Any sequence of as or bs, followed by any number of as OR by any number bs.

now hold on a minute, "Any sequence of As and Bs" necessarily ends with "Any sequence of as OR any sequence of bs", which means anything which matches the first part can match the whole regex (because the second part can have a length of zero) so why don't we just make it

(a U b)*

Ta Da. Simple.

By your reasoning (a U b)*b would reduce the same way... but it doesn't. You have to make sure not only that all matches continue to match, but that all rejected inputs are still rejected, and your argument missed the latter. — Ben Voigt, Feb 10 '11 at 02:15
@Ben Which step loses information? A lot of the simplifications rely on all the trailing bits being able to have 0 length, which your example doesn't so i'm not sure to what you are referring. — tobyodavies, Feb 10 '11 at 03:58
@Ben, i _think_ you are referring to my 1st or 3rd steps where i say that because the 1st repetition _necessarily_ ends with the second we can remove the second, which again does not apply to your example - `(a U b)` does not _necessarily_ end with a `b` - it could end in `a` so the simplification does not apply. — tobyodavies, Feb 10 '11 at 04:34

score 1 · Accepted Answer · edited Feb 10 '11 at 02:12

1

Little rusty on regex, but if * still represents the "zero or more ocurrences" you can replace:

(a U e)b* for (a U b)*

which leaves the first part with:

(a U b)*(a U b)* = (a U b)*

On the right side, you have that

(b U e)a* = (b U a)*

Now, since a U b = b U a, you get:

(a U b)*(a U b)*

on the right hand side, which leaves just

(a U b)* U (a U b)* = (a U b)*

I think that's it...

edited Feb 10 '11 at 02:12

BoltClock

700,868
160
1,392
1,356

answered Feb 10 '11 at 01:59

Piva

982
6
13

Oh my God, my head hurts as my regex is also rusty. You could be right, but *what happened to the 'e' token*? I don't see how it gets eliminated. But it could be possible that I don't see it (again, age and lack of coffee combined with regex rustiness.) – luis.espinal Feb 10 '11 at 02:06
The first step is wrong, as the before only allows 1 `a` and only in the first position. – Ben Voigt Feb 10 '11 at 02:06
@BoltClock: There is no `a?` in the answer that I see. – Jeremiah Willcock Feb 10 '11 at 02:09
@ben-voigt I think that you are right. (a U e)b* = a*b* which is not equivalent to (a U b)* – Piva Feb 10 '11 at 02:34
Is it ok to edit the answer? I think the correct explanation is that (a U b)*(a U e)b* U (a U b)*(b U e)a* = (a U b)*a?b* U (a U b)*b?a* = (a U b)* U (a U b)* = (a U b)* where ? is 0 or 1 occurence. – Piva Feb 10 '11 at 02:49
@ piva, i think your 2nd last step in your comment should be `(a U b)*(a* U b*)` because `a* U b* != (a U b)*`. the final answer is right, but none of the working seems to be in the answer... The comment is better, can you edit since you've already got the tick... – tobyodavies Feb 10 '11 at 04:38
@Piva: No, `(a U e)b*` is `a?b*`. Zero or one `a`, not more. – Ben Voigt Feb 10 '11 at 06:03

score 0 · Answer 3 · answered Feb 10 '11 at 01:56

0

I think the whole thing is equivalent to (a U b)* (or in most regex grammars, (a|b)*)

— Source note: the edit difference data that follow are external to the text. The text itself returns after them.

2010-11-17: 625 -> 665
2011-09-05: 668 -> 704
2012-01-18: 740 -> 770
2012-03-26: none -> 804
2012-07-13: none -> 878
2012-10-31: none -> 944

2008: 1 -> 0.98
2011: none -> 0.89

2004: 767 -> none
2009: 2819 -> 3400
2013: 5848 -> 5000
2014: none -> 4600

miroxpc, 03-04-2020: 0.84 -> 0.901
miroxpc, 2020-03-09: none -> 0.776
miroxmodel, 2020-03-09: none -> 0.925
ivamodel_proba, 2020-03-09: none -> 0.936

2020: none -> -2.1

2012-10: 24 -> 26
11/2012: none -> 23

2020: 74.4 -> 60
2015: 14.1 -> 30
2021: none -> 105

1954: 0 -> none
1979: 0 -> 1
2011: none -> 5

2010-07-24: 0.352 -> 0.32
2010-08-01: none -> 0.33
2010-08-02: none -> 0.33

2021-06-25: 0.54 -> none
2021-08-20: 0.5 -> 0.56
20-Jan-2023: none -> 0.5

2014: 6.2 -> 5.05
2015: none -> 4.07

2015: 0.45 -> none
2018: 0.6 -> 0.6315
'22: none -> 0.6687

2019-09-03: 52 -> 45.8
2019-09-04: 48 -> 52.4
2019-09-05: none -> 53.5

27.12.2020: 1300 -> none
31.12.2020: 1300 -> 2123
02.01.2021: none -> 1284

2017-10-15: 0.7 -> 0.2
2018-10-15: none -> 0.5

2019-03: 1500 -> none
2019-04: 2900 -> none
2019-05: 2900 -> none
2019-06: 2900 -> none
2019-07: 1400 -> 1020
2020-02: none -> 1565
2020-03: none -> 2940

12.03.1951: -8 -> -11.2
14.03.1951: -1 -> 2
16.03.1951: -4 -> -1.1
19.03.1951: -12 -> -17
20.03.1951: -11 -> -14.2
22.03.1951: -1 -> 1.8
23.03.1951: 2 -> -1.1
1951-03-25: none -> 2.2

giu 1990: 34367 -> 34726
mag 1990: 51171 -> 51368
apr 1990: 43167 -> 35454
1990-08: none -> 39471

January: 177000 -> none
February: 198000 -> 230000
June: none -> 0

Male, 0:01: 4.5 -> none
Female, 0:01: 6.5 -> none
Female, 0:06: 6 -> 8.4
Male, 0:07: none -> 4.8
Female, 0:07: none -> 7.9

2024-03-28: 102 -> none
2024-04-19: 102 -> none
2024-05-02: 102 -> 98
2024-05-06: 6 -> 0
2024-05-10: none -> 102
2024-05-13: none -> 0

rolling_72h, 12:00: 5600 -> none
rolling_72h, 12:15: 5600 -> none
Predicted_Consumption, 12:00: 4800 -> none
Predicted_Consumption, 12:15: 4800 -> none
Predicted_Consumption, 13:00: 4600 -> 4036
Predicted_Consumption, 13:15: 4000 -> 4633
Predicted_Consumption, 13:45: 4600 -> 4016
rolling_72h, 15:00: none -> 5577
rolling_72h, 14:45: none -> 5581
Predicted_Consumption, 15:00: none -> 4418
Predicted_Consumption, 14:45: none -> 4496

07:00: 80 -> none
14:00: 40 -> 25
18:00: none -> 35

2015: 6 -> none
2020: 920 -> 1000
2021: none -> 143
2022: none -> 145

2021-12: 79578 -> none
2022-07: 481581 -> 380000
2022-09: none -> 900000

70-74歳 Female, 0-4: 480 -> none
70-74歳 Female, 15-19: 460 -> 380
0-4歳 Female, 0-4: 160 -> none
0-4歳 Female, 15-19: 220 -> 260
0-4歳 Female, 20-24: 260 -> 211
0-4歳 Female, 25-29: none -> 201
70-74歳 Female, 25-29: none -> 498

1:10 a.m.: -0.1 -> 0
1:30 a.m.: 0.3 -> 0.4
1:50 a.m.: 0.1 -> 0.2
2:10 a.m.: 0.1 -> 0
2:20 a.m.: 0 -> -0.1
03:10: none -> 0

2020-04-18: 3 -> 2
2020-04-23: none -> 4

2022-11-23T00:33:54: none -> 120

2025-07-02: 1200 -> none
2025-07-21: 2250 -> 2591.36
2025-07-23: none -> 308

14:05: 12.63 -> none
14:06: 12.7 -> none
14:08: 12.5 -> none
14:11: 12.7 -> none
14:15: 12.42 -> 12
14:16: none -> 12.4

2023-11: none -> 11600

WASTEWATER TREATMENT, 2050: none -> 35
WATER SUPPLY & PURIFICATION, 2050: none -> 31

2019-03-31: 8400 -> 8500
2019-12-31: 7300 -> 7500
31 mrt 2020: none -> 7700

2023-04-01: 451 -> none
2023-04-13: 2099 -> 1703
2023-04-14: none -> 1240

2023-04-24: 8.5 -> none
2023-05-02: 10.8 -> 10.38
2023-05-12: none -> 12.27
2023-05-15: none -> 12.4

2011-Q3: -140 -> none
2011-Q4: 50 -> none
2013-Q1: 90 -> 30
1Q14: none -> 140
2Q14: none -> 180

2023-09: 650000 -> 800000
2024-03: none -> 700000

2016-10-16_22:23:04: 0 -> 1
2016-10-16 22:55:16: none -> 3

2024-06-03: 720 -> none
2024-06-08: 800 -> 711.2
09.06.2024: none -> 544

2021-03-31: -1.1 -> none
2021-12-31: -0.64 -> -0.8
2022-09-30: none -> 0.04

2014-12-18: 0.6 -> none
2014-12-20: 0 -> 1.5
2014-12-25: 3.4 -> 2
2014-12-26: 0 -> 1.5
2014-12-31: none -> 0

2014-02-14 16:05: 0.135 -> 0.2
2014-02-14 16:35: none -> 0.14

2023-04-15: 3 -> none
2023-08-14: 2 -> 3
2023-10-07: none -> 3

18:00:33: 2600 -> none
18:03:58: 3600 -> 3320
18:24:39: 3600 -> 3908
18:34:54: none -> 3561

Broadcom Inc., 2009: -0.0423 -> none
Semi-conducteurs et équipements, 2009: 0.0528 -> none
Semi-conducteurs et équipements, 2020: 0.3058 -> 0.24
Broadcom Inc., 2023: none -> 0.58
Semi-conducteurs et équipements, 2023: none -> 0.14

answered Feb 10 '11 at 01:56

Ben Voigt

277,958
43
419
720

Since I'm doing practice problems for an exam, I'm much more interested in how you came to this conclusion. Could you share that? – CompilersBeginner Feb 10 '11 at 01:57
1

Here's my reasoning: look at the left branch of the top union. First, take `(a U b)*(a U e)`; distribute the concatenation through the union to get `(a U b)*a U (a U b)*`. The second part is a superset of the first one, so that collapses into `(a U b)*`. Adding the `b*` onto the end does the same thing: anything that is matched by `(a U b)*b*` will also be matched by `(a U b)*` and vice versa. That makes the RE into `(a U b)* U (a U b)*(b U e)a*`; since the right side can only accept strings of `a` and `b`, it is a subset of the left side, so the RE simplifies to just `(a U b)*`. – Jeremiah Willcock Feb 10 '11 at 02:02
1

@CompilersBeginner: Two forms are equivalent iff matching the first implies matching the second, and matching the second implies matching the first, right? Your expression never introduces any tokens except `a` and `b`, so anything that matches it also matches `(a U b)*`. And any `(a U b)*` matches yours by taking the first branch, `(a U b)*(a U e)b*`, then choosing the empty-string branch `(a U b)* e b*`, and finally choosing repetition count 0 for `b*`. – Ben Voigt Feb 10 '11 at 02:03

FabianB · Answer 4 · 2011-02-10T02:37:39.667

I´ll give you an idea of how I would solve it: (not very formal and no guarantee)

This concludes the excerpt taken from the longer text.